実際、この場面でリンコは言い返すこともできず、黙って俯いてしまいます。マイノリティがいかに言葉を奪われているかを生々しく描く、胸が痛くなるような名シーンだと思います。

ですがこの映画の凄さは、この場面に、リンコとヒロミという二人の母のいずれとも暮らしたことのあるトモを置いていることにあります。トモは、二人の母親らしさを、それゆえ間接的には女性らしさを語れる立場にあるのです。

そして沈黙するリンコに代わってトモはヒロミに殴りかかり、リンコがいかに母親であったかを語ります。そこで挙げられるのは、美味しい食事や編み物など、社会的ステレオタイプに当たる諸属性です。

ここで何が賭けられているのでしょうか? 素朴に見るなら、これを単にステレオティピカルな母親像の肯定としか思わないかもしれません。けれど文脈を見る必要があります。トモの反論は、身体的ステレオタイプを盾にリンコの母親性を否定するヒロミの言葉を受けてのものなのです。つまり、この場面で、身体的ステレオタイプを備えている点で自分こそが母親にふさわしいと主張するヒロミに対して、リンコが十分な社会的ステレオタイプを備えていることが真っ当な反論になる、少なくともトモがそう捉えているということが描かれているのです。

ここに賭けられているのは、社会的ステレオタイプの獲得によって、身体的ステレオタイプの欠如を乗り越えて、真に母親になるという可能性なのです。果たしてそんなことを描く映画がほかにあるでしょうか? いえ、あるかもしれませんが、少なくとも珍しいには違いないでしょう。この映画がラディカルだというのはこの点です。この映画において、身体的な女性らしさは母親であるための必要条件を成しておらず、しかも社会的な女性らしさがその十分条件たりうると宣告されているのです。

トランスの女である私にとって、これほど希望のあるメッセージはありません。身体的なステレオタイプを欠いていることによって、私たちはいろんな悲しみを経験します。けれど、トモはきっと、それでも私たちは母にだってなりうるし、女であったっていいと言うでしょう。

社会的ステレオタイプと身体的ステレオタイプの対決、これはつまり、前者に頼らざるを得ないトランスと後者を生まれつき多く備えがちなシスの対比となるわけですが、これを念頭において見るときに、この映画の素晴らしさもラディカルさも、はじめて光が当てられるのではないかと私は思っています。

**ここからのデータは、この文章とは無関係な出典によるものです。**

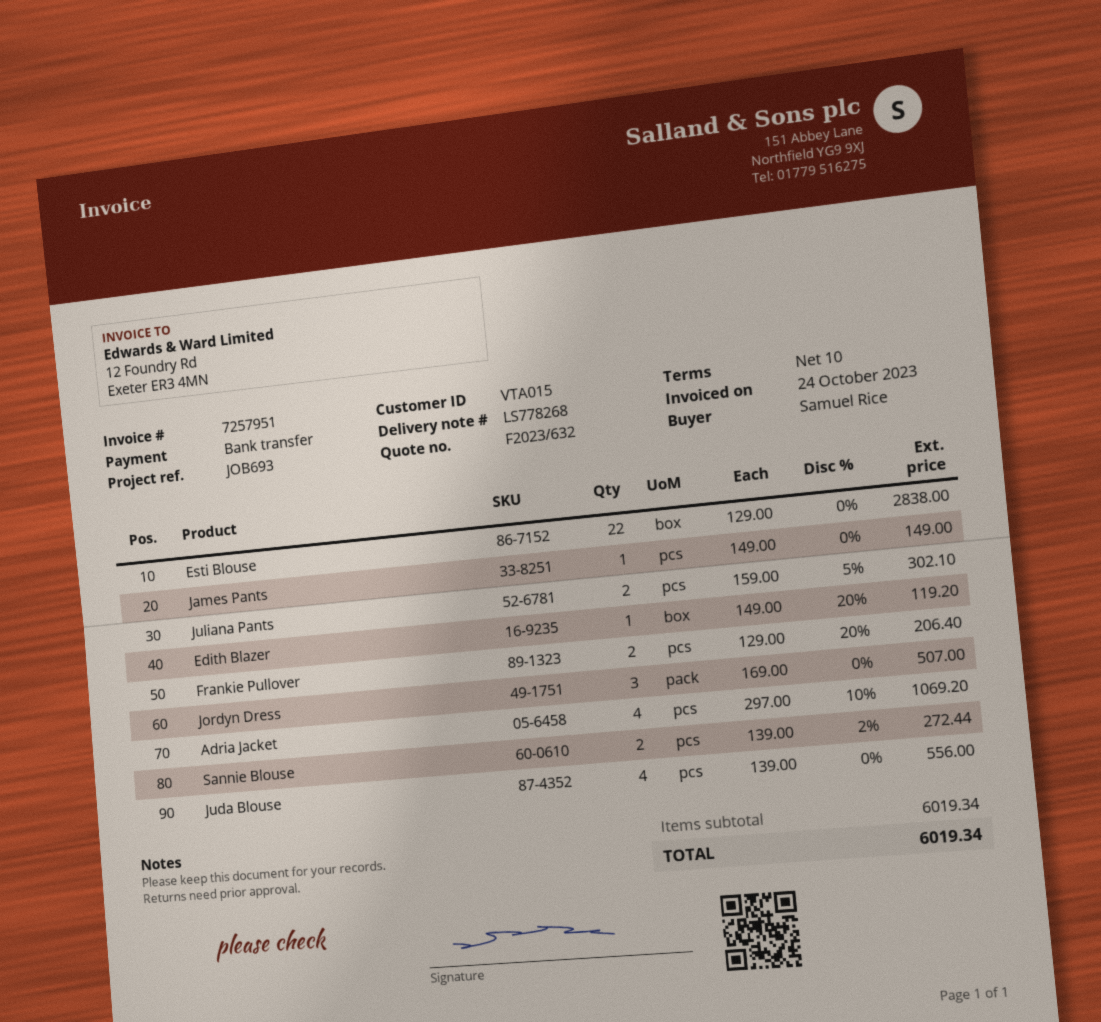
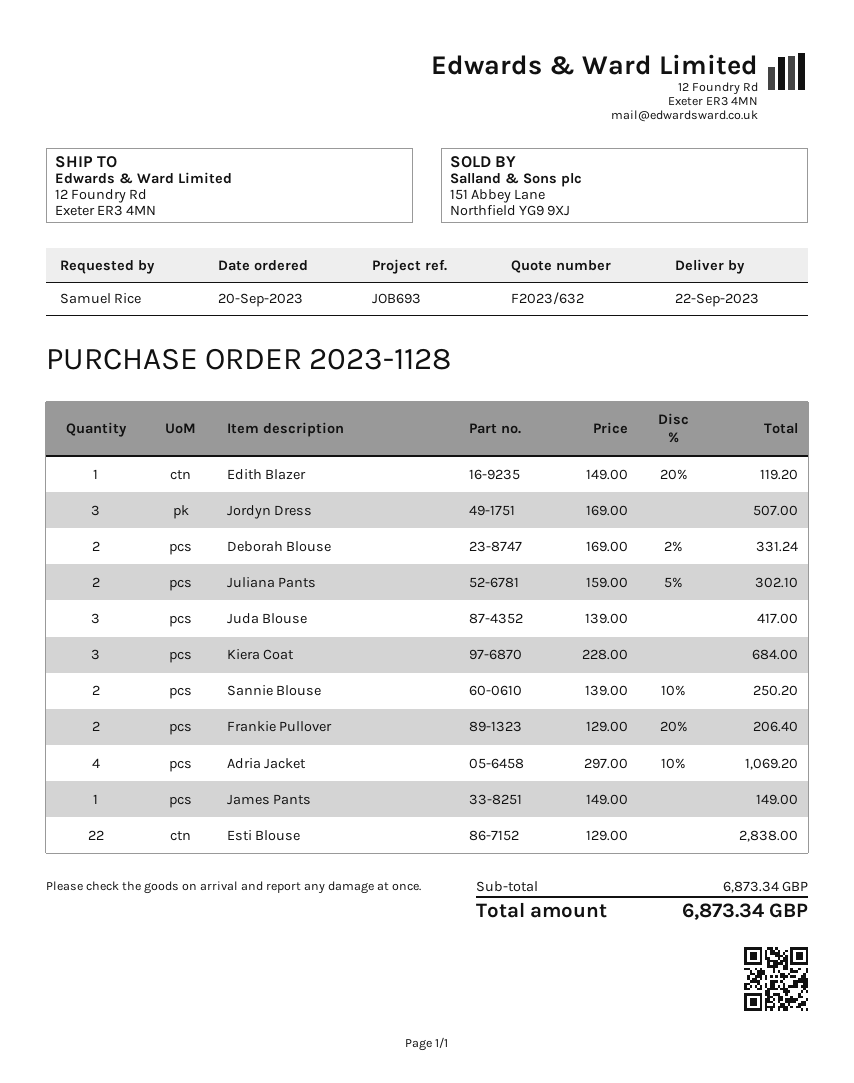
Sannie Blouse: 2 x 139.00 - 2% = 272.44 -> 2 x 139.00 - 10% = 250.20
Juda Blouse: 4 x 139.00 = 556.00 -> 3 x 139.00 = 417.00
Deborah Blouse: none -> 2 x 169.00 - 2% = 331.24
Kiera Coat: none -> 3 x 228.00 = 684.00
subtotal: 6019.34 -> 6873.34
total: 6019.34 -> 6873.34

こうした対比は、たまたまではなく意図的に描かれたものだろうと私は考えています。というのも、この作品にはリンコの同僚の女性も出てくるのですが、このキャラクターはいっそコミカルなくらいに女性らしくなさを強調した話し方をするんですね。このキャラクターとリンコが一緒に現れるとき、どうしたって「リンコにこんなふうに振る舞う余地はあったのだろうか」と考えざるを得ず、そしてそれは「なぜこの同僚の子にはこのような振る舞いが容易なのだろう」という疑問を導きます。ここにはすでに、終盤の対決が予告されているのでしょう。

映画の結末は、ここでは語らないことにします。ただひとつだけ言っておくとすると、この映画で象徴的に出てくる毛糸の乳房は、毛糸という非身体的なものによって形づくられた女性性の印なのであり、リンコの女性性と母性の肯定なのでしょう。そのつもりでこの映画を見たなら、ラストシーンに優しいメッセージが見出せることだろうと思います。

* コミカルで繊細な名作

小難しいことも書きましたが、この映画自体はコミカルでとても見やすい、楽しいものとなっています。何せトモが可愛いんですよね。ぼそっと呟く一言が妙におかしかったりもしますし。

そんな作品なので、とりあえずはごちゃごちゃしたことを抜きに、いちどただエンターテイメントとして見てもらいたいです。そのうえでもし「トランスのひとならこの映画に何を見るのだろう」と思われたなら、この記事はその一例になるはずです。